- The design of the Death Angels
- First appearance: A Quiet Place
- Created by: Scott Beck Bryan Woods John Krasinski

= Death Angels (A Quiet Place) =

Fictional alien species in A Quiet Place

A fictional alien species, known unofficially as Death Angels or Happy, are the main antagonists of the A Quiet Place science fiction horror franchise.

They are a species of sound-hunting predators that arrived on Earth inside a meteor and are driven by an instinct to kill any life that makes noise.

==Name==
The creatures in the A Quiet Place horror franchise have no given name in the films or related media. In official merchandise, such as a Funko figurine, they are simply referred to as "Monsters". However, the species are referred to as "Death Angels" among fans based on a moniker given to them in a newspaper clipping seen in the first film. Additionally, the creatures are referred to as "Happy" internally by Malcolm Humphreys and the Industrial Light & Magic visual effects team working on the franchise; the nickname was chosen as an ironic contrast to their viciousness in the films.

==Development==
John Krasinski, the director and co-writer of A Quiet Place, stated that the aliens in the film were designed to evoke an invasive species. He stated that they were conceived not as invaders with an agenda to take over the world, as is common in science fiction, but as an "evolutionarily perfect" predator unleashed into a new ecosystem. He compared their impact on the ecosystems and people of Earth to "releasing wolves into a day care center". He also stated that they were partially inspired by the film RocknRolla, in which a story is told about invasive American crawfish in the River Thames that have eaten the native fauna.

The aliens were given a backstory in development, although it is never portrayed in the films. According to Krasinski, they originate on a planet with no light, which caused them to evolve to hunt by sound alone. Owing to their powerful natural armor, the creatures survived the explosion of their own planet and lived on asteroids before reaching Earth. Krasinski stated that the creatures are completely invulnerable except for when they open their protective armor plates.

The aliens originally had a different design during the production of A Quiet Place. The initial design had a rigid exoskeleton and large horns inspired by fish fossils and nautilus shells. However, Krasinski was unsatisfied with the design. In redesigning the creature, inspiration was taken from bog bodies, human corpses preserved in bogs with tanned, sagging skin. Production designer Jeffrey Beecroft said that the new design was intended to be "gross" and to look "medical and raw".

==Appearances==
===Films===
Set several years after the arrival of the Death Angels to Earth, the franchise's first film establishes the creatures as the primary antagonists. They have killed most humans and destroyed almost all governments, leaving the planet's remaining inhabitants in a silent, post-apocalyptic survival situation. The film establishes that they hunt by sound, and that all remaining humans keep quiet to survive. Owing to the Death Angels' powerful hearing, humans can only speak safely in loud environments, such as near waterfalls that drown out their voices. Additionally, the Death Angels can be incapacitated and even killed by shrill noises, which send them into spasms that expose the weak flesh underneath their armor. They are unable to swim so they easily drown in deep water thus the reason for humanity's survival on islands. They are able to hear human heartbeats in some circumstances, but in most cases the sound is drowned out by environmental ambient noise.

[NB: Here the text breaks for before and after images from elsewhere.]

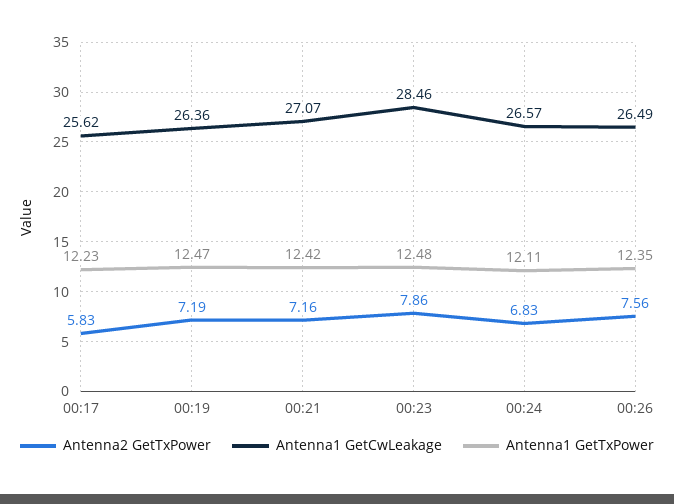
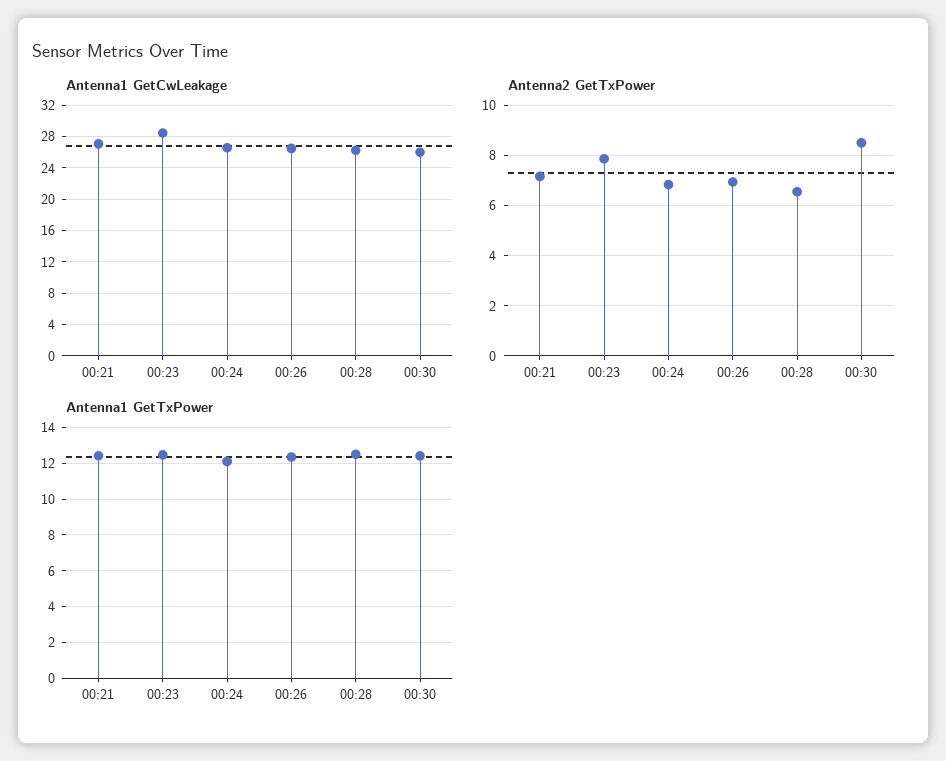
Antenna2 GetTxPower, 00:17: 5.83 -> none
Antenna1 GetCwLeakage, 00:17: 25.62 -> none
Antenna1 GetTxPower, 00:17: 12.23 -> none
Antenna2 GetTxPower, 00:19: 7.19 -> none
Antenna1 GetCwLeakage, 00:19: 26.36 -> none
Antenna1 GetTxPower, 00:19: 12.47 -> none
Antenna2 GetTxPower, 00:26: 7.56 -> 7
Antenna1 GetCwLeakage, 00:28: none -> 26
Antenna1 GetCwLeakage, 00:30: none -> 26
Antenna2 GetTxPower, 00:28: none -> 6.5
Antenna2 GetTxPower, 00:30: none -> 8.5
Antenna1 GetTxPower, 00:28: none -> 12.5
Antenna1 GetTxPower, 00:30: none -> 12.5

The aliens do not eat humans due to their incompatible biology, and several old human corpses are seen throughout the film. Instead, the creatures instinctively hunt and silence any loud noise.

The second film establishes that human survivors have established colonies on islands because the aliens cannot swim. In this film, survivors use sonic frequencies to combat them.

Serving as a prequel to the previous two films, A Quiet Place: Day One depicts the arrival of the Death Angels on Earth. They are revealed to be led by a larger, more muscular Death Angel variant, and are shown to farm and feed on an alien fungus that arrived with them on Earth. Director Michael Sarnoski said that the reason they kill humans at all is to use the corpses to grow their crops.

===Other media===
The Death Angels appear as the villains in the 2024 video game A Quiet Place: The Road Ahead, set between Day One and the first film. The game makes use of their enhanced hearing abilities through a microphone, allowing the creatures to hear noises made by the player in the real world.

==Reception==
The Death Angels have been visually compared to various other creatures from science fiction and horror media, including the Demogorgon from Stranger Things, the alien bugs from Starship Troopers, Clover from Cloverfield, and the future predator from Primeval.